■ Problem details ■
Please retype the entries that follow exactly as they are, leaving the images behind.
————————
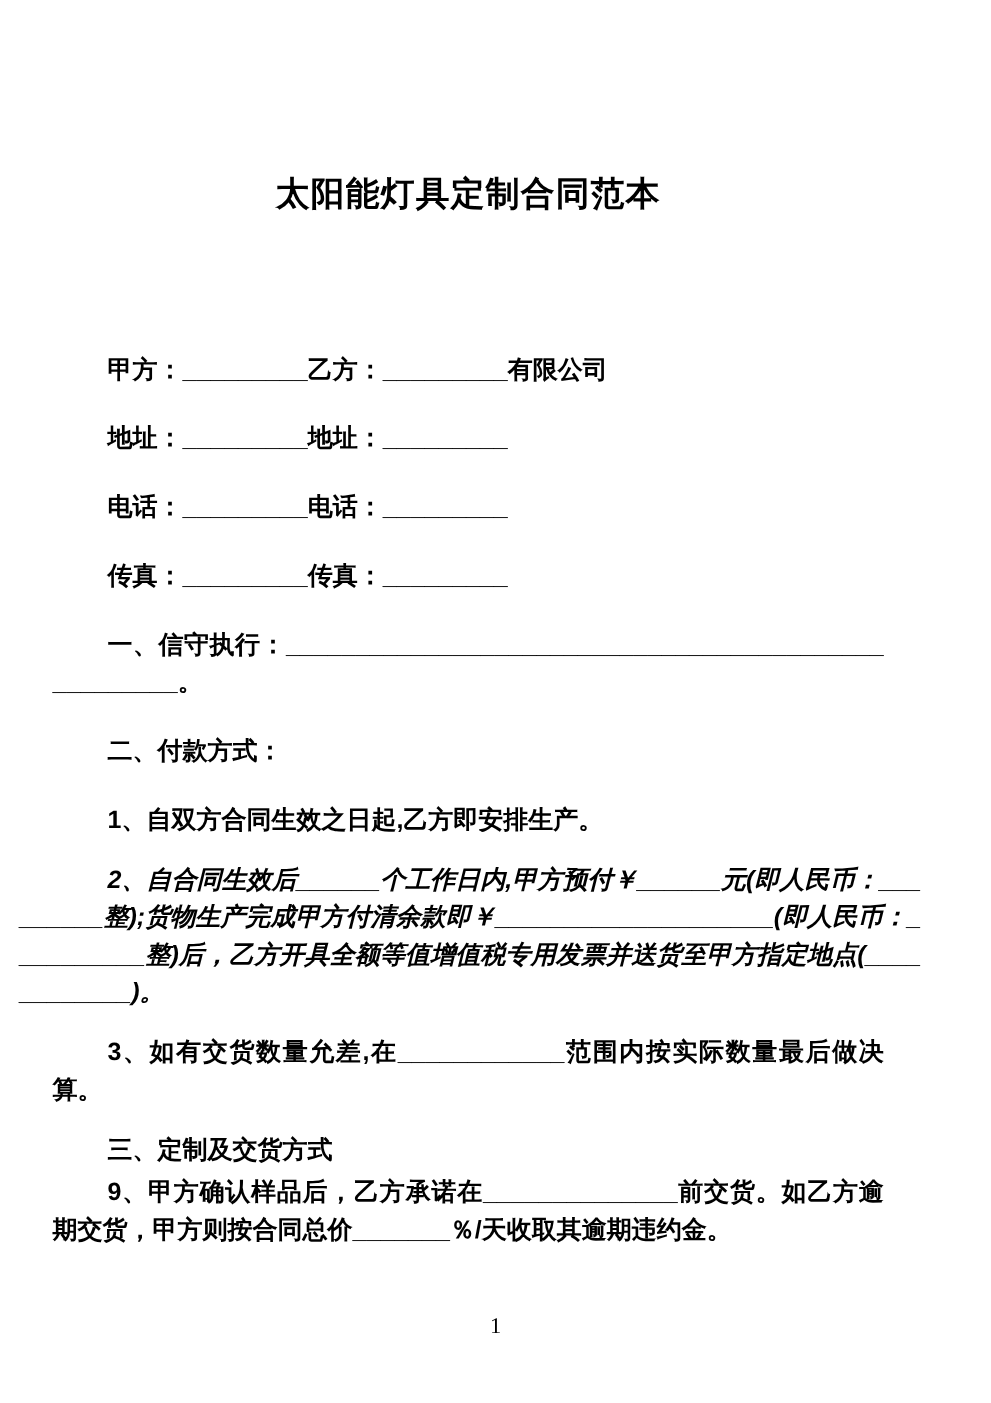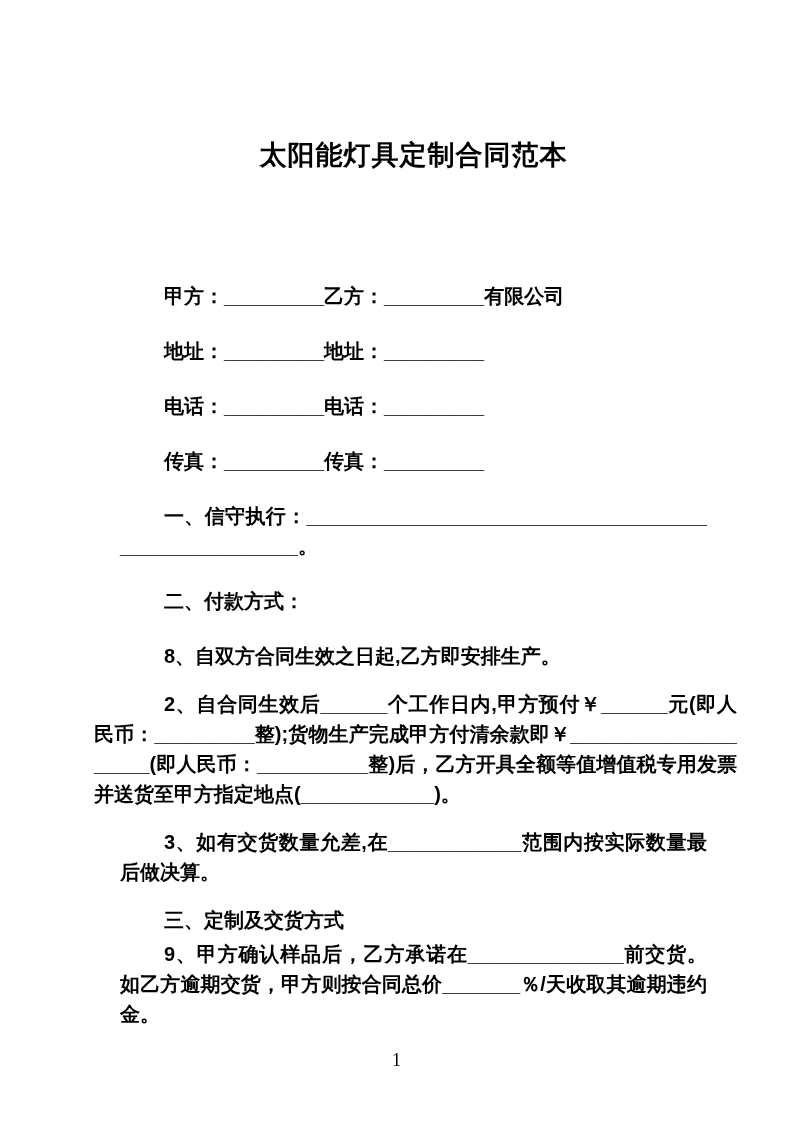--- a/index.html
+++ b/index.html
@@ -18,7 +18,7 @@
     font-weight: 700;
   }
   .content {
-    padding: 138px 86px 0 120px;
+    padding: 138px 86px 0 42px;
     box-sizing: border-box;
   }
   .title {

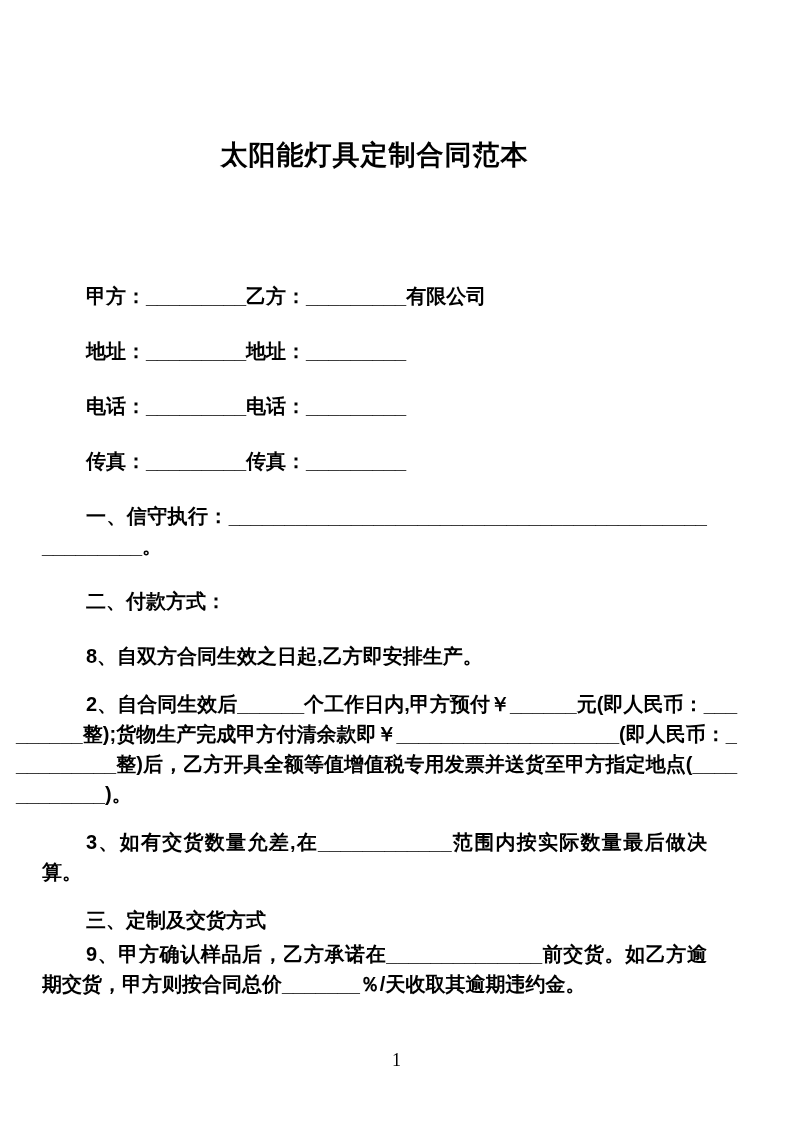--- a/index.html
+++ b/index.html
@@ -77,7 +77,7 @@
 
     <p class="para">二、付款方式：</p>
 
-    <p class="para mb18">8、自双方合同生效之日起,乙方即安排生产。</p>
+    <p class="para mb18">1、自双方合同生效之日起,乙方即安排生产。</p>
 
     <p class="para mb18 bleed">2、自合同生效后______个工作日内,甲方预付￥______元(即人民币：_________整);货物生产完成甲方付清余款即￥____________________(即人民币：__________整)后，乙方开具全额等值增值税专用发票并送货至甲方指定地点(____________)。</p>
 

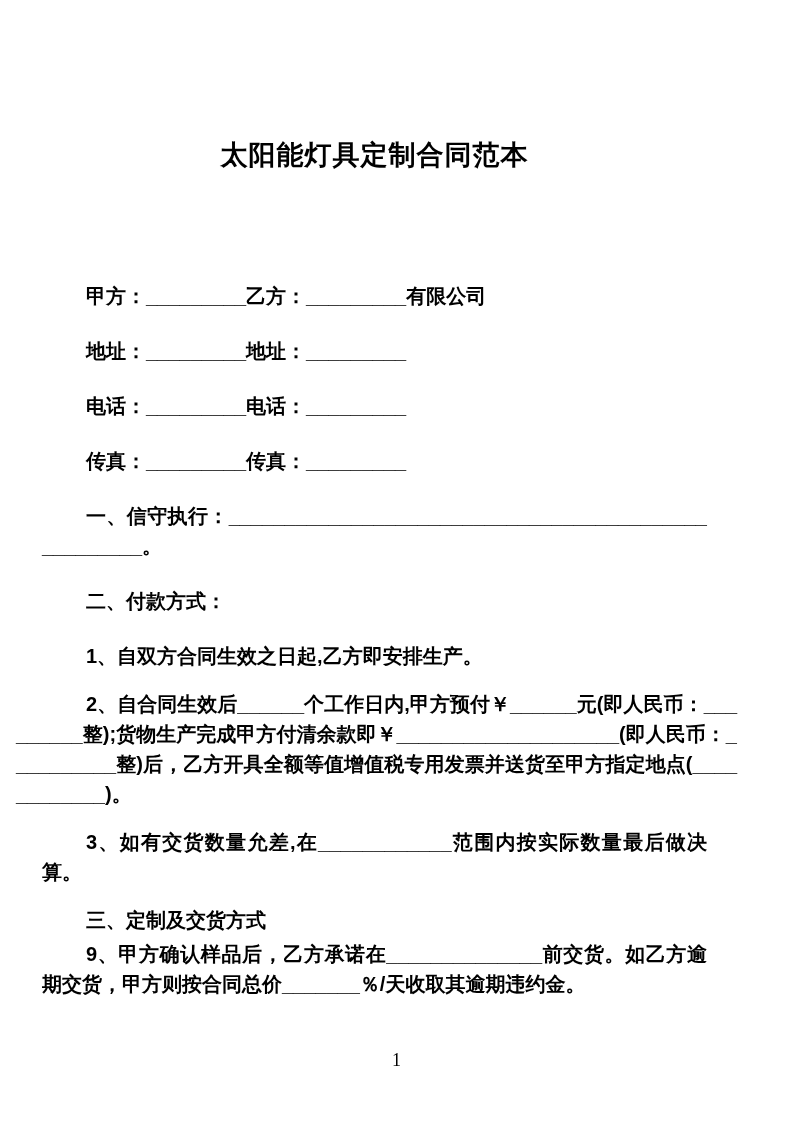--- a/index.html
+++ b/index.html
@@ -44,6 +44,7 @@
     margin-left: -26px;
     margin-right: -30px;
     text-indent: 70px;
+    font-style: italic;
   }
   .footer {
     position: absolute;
————————
■ Response to the task ■
--- a/index.html
+++ b/index.html
@@ -18,7 +18,7 @@
     font-weight: 700;
   }
   .content {
-    padding: 138px 86px 0 120px;
+    padding: 138px 86px 0 42px;
     box-sizing: border-box;
   }
   .title {

--- a/index.html
+++ b/index.html
@@ -77,7 +77,7 @@
 
     <p class="para">二、付款方式：</p>
 
-    <p class="para mb18">8、自双方合同生效之日起,乙方即安排生产。</p>
+    <p class="para mb18">1、自双方合同生效之日起,乙方即安排生产。</p>
 
     <p class="para mb18 bleed">2、自合同生效后______个工作日内,甲方预付￥______元(即人民币：_________整);货物生产完成甲方付清余款即￥____________________(即人民币：__________整)后，乙方开具全额等值增值税专用发票并送货至甲方指定地点(____________)。</p>
 

--- a/index.html
+++ b/index.html
@@ -44,6 +44,7 @@
     margin-left: -26px;
     margin-right: -30px;
     text-indent: 70px;
+    font-style: italic;
   }
   .footer {
     position: absolute;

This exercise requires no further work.